Лыков не утерпел и крикнул вслед Пожарскому:
– Кто же будет править на Руси посреди мира и покоя, князь? Очередной Гришка Отрепьев или Прокопий Ляпунов?
– Уж лучше видеть на троне Ляпунова, нежели польского королевича! – обернувшись на ходу, воскликнул Пожарский.
* * *
Вместо пушек полковник Гонсевский прислал к ротмистру Леницкому отряд наемной пехоты в полторы сотни человек и приказ продолжать наступление по Сретенской улице, не считаясь с потерями. Не обрадовал Леницкого и боярин Лыков, вернувшийся ни с чем с переговоров с Пожарским.
– Быть может, ты мало золота предложил этому князю? – недовольно сказал Леницкий, выслушав Лыкова. – Надо было предложить ему больше, ведь в кремлевской казне сокровищ полным-полно! Не пожадничал ли ты, боярин? Теперь вот моим воинам придется расплачиваться кровью за твою скупость!
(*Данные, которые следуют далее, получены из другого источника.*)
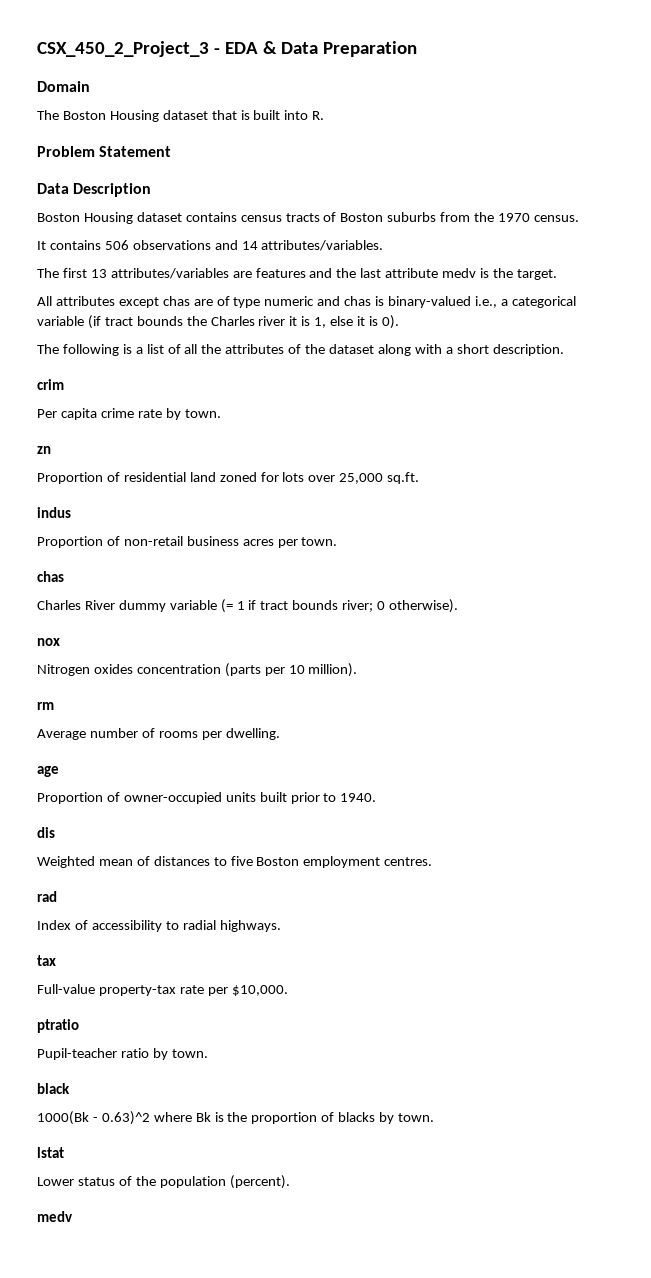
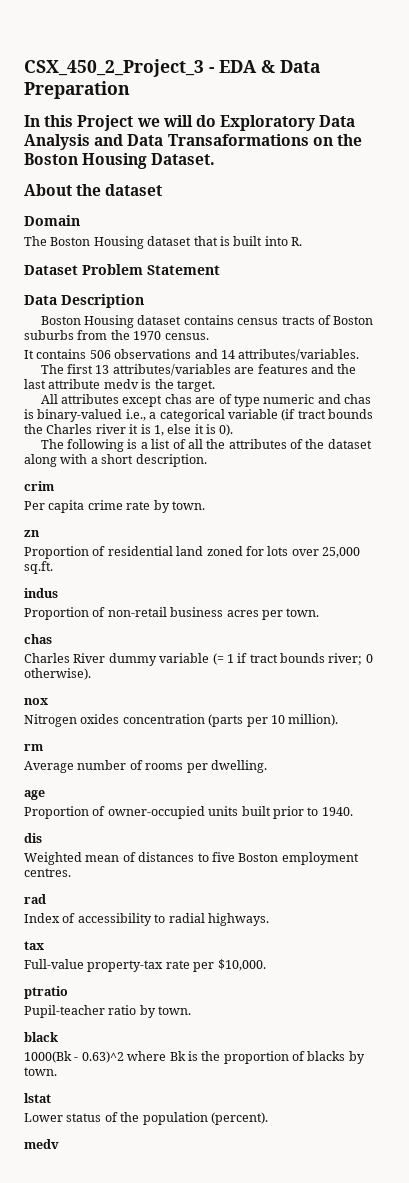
+ In this Project we will do Exploratory Data Analysis and Data Transaformations on the Boston Housing Dataset.
+ About the dataset
- Problem Statement
+ Dataset Problem Statement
– Напрасны твои упреки ко мне, пан Леницкий, – досадливо поморщился Лыков. – Князь Пожарский не человек, а кремень! Уж если он что-то вбил себе в голову, то ни за какие сокровища мира не отступит от своей цели. Мне доводилось с ним встречаться в прошлом, уж я-то отлично знаю этого упрямого злыдня! Пожарского проще убить, чем испугать или подкупить.
– Вот и постарайся это сделать, боярин, – раздраженно обронил Леницкий. – Пойдешь со своими холопами впереди, коль побежишь от пуль восставшего мужичья, то напорешься на пики моих гусар. Я дам тебе в подмогу французских наемников, а уж ты, боярин, изловчись и дотянись своей саблей до князя Пожарского!
У боярина Лыкова душа ушла в пятки, когда польский трубач дал сигнал к очередной атаке. Матерно ругаясь, Лыков вывел своих людей из дворов и закоулков на Сретенскую улицу. Он велел своему конюшему рыжему Демьяну развернуть и поднять повыше царский стяг Василия Шуйского. Лыков знал, что Пожарский был до конца предан Шуйскому, и тем самым хотел смутить и озадачить его. Лыков лелеял в душе слабую надежду на то, что Пожарский запретит своим пушкарям стрелять по царскому знамени.
Весна в этом году была затяжная, март заканчивался, но снег только-только начал таять. По ночам еще сильно подмораживало, поэтому улицы Москвы во многих местах были покрыты ледяной коркой.
Подгоняя своих слуг сердитыми окриками, Лыков перебегал от одного угла дома до другого. Он надвинул шлем на самые брови и прикрывал грудь круглым щитом, хотя знал, что от пищальной пули его не спасут ни щит, ни кольчуга. Сердце бешено колотилось у него в груди. Внезапно Лыков поскользнулся на ледяной кочке и неловко упал на бок, подвернув левую ногу. Кто-то из слуг бросился его поднимать…
И в этот миг со стороны частокола прогремел пушечный залп. Три орудия громыхнули почти одновременно, свистящие ядра мигом скосили пять или шесть человек в наступающей сотне Лыкова. Над частоколом взметнулся белый пороховой дым.